Tracy relates, "My parents always treated the diet as a way of life and I never got the feeling that it was considered a central or defining factor in my life. While I know dealing with the diet and keeping me and my brothers satisfied must have been a major ordeal, my parents never made it seem like that to us. They never let me know of their anger and frustration over dealing with the diet. I am sure that they had these feelings, but they took great pains to keep me unaware of them. I think this probably made me feel more like a normal kid than almost anything else they did." John adds, "The best way to explain the way I remember it in my family is that it was, "we are doing our best to cope with this, and so should you, so let’s do it together. This attitude worked."
Sarah P. remembers, "As a child, my parents tried to make my life as normal as possible. I never thought I was any different than anyone else, and I never let my diet stop me from doing anything that I want do. I think the most important thing my parents did for me when I was younger was never trying to hide it, and never letting it stop me from doing anything that I wanted. They gave me such confidence, even with things as small as ordering something special in a restaurant. They weren’t afraid to do that, and they didn’t let ignorant people bother them over comments about what I was eating."
Craig says, "When I was young, my parent’s attitude towards my PKU was very serious, but something that we could joke about. It was a challenge for them. They were young, and I was always pushing the limits. But I was very aware that it was very serious and I was to eat correctly. They never made me feel self conscious about the diet, but at the same time they never tried to hide it. They just made it seem normal. They tried not to treat me much different than my non-PKU younger brother. Examples were when we went out to restaurants, my mother would always explain to the waiter I would be having veggies and French fries because I was on a special diet. Like, its no big deal, just bring him a special meal. I eventually took that attitude with my friends. I think this was a great attitude to have. Just lay it out in the open like it is as normal as turkey on Thanksgiving.
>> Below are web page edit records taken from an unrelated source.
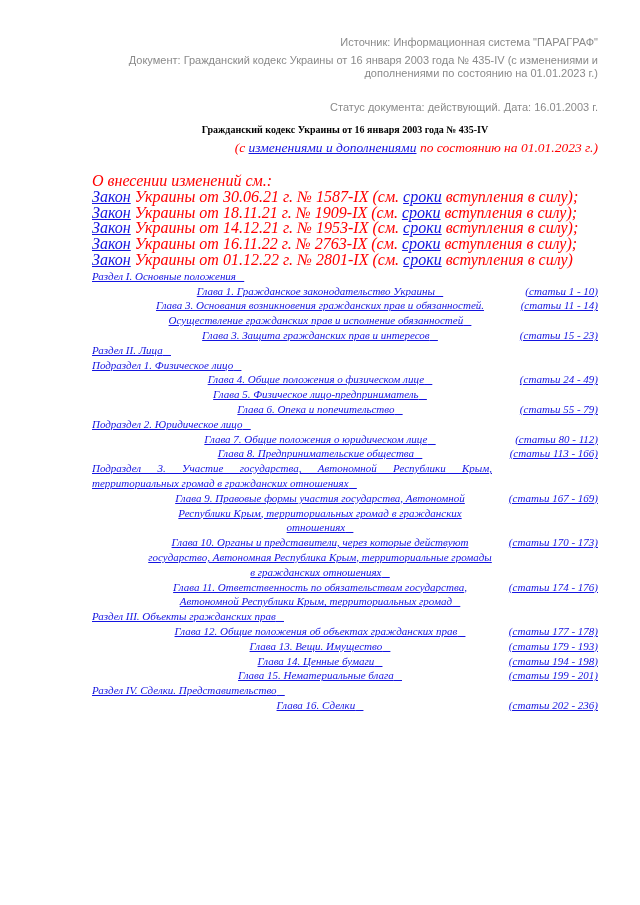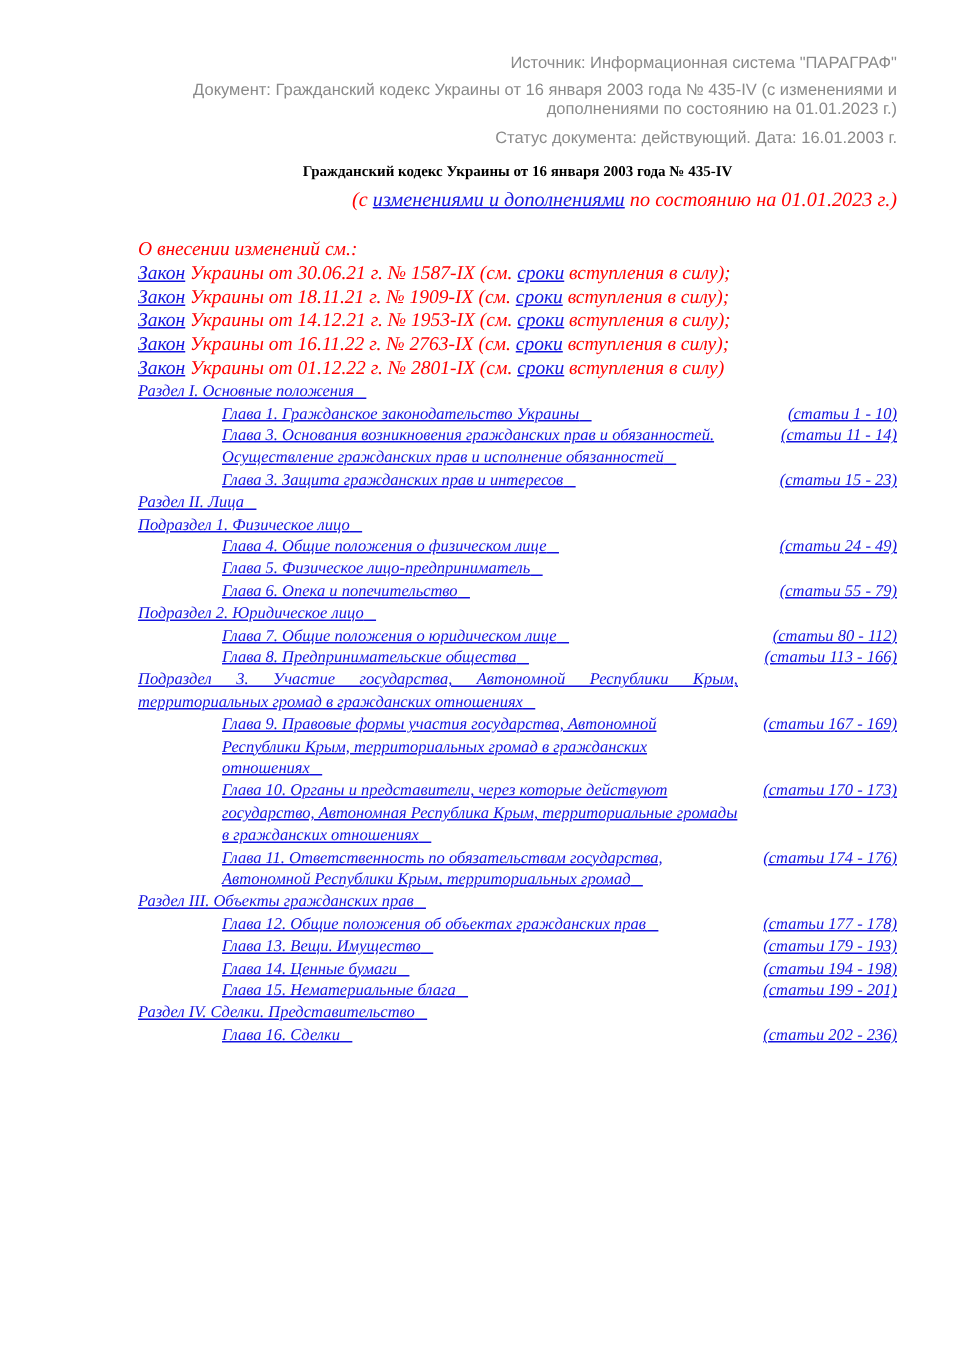--- a/index.html
+++ b/index.html
@@ -27,7 +27,7 @@
     text-align:right;
   }
   .meta .m-line{margin-bottom:4px;}
-  .meta .m-doc{margin-bottom:5px;}
+  .meta .m-doc{margin-bottom:20px;}
   
   .title{
     font-size:10px;font-weight:bold;

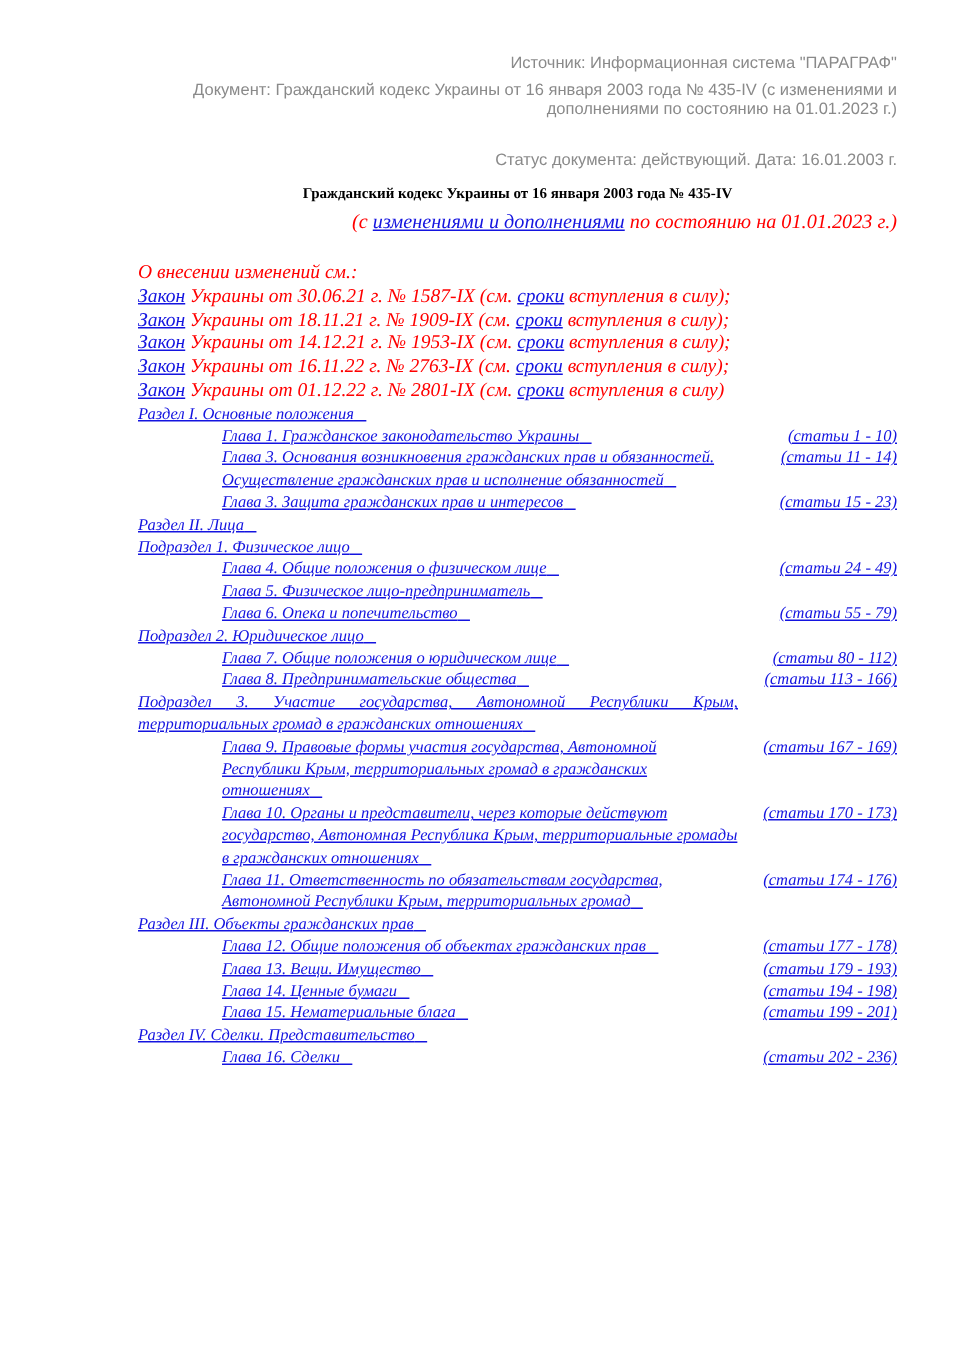--- a/index.html
+++ b/index.html
@@ -50,7 +50,7 @@
   
   .amend{
     margin-top:17px;
-    font-size:13px;font-style:italic;
+    font-size:16px;font-style:italic;
     line-height:15.8px;
     color:var(--red);
   }

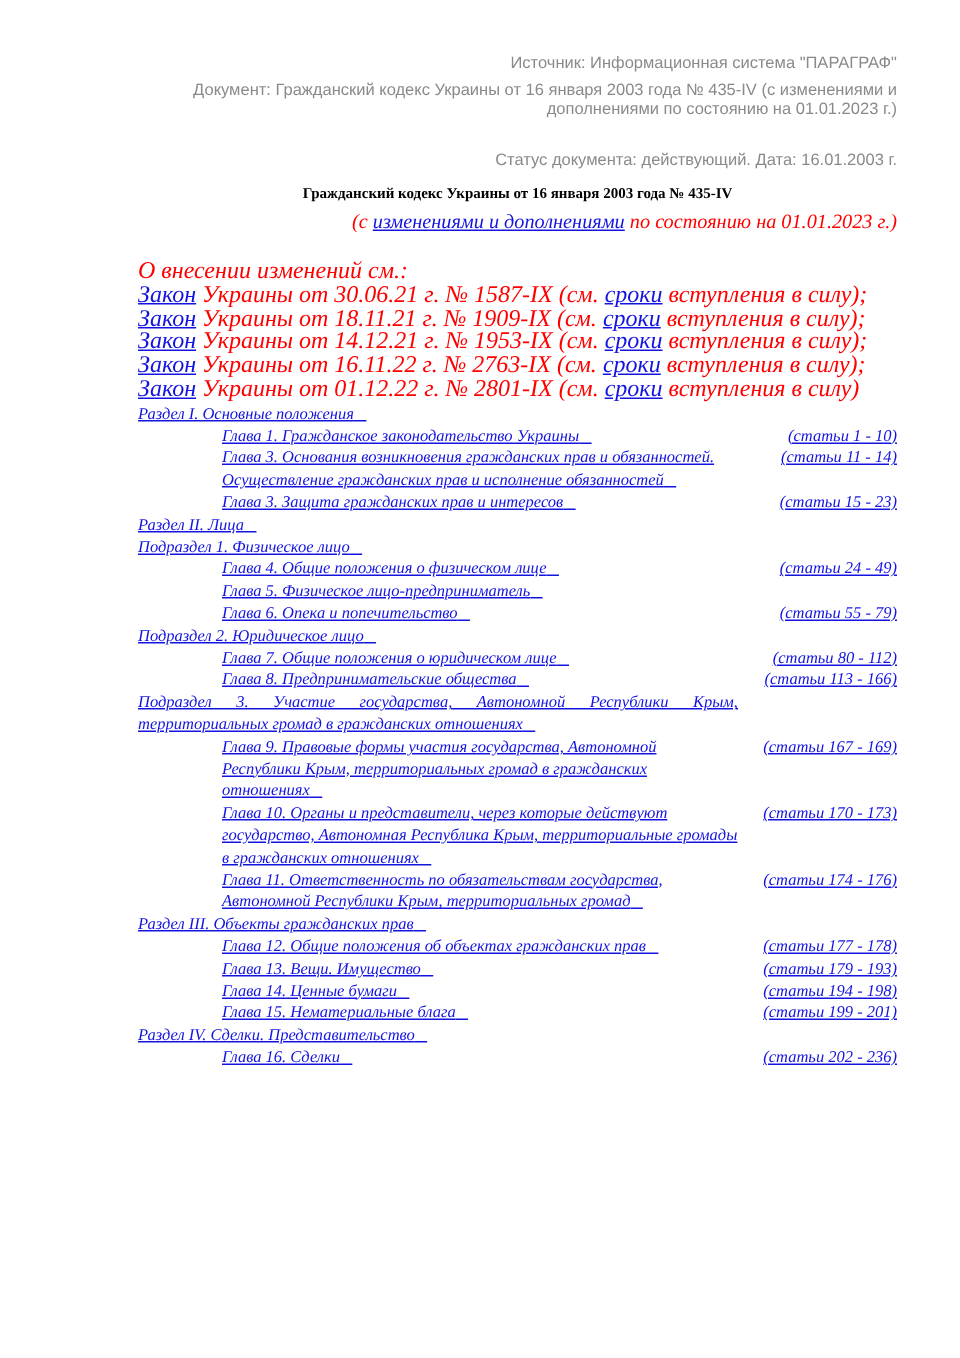--- a/index.html
+++ b/index.html
@@ -61,7 +61,7 @@
     line-height:14.8px;
   }
   .row{display:flex;align-items:flex-start;}
-  .c1{width:400px;box-sizing:border-box;}
+  .c1{width:400px;box-sizing:border-box;text-align:center;}
   .row.section .c1{text-align:justify;}
   .row.chapter .c1{padding-left:56px;}
   .c2{width:90px;margin-left:auto;text-align:right;}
If they tried to make it seem that I was ‘special’ I probably would have felt out of place."
Stephanie says, "Because of my parent’s positive attitude about PKU and because both of my siblings also are on the diet, PKU made me ‘different’ only at meal time. We had our plates to eat off of and they had theirs, although there were still lots of things we shared. My parents always corrected anyone if they made a ‘wrong’ comment about any of our food or formula. It was something we would have to deal with for life and she made sure everyone appreciated the foods we could eat. Birthday cakes were always shared—and anything else anyone wanted to try. Everything was served with a smile. I strongly believe that the parent’s attitude is of utmost importance. My formula never had a bad smell or funny taste, it was just different. It’s just how it has always been with my parents."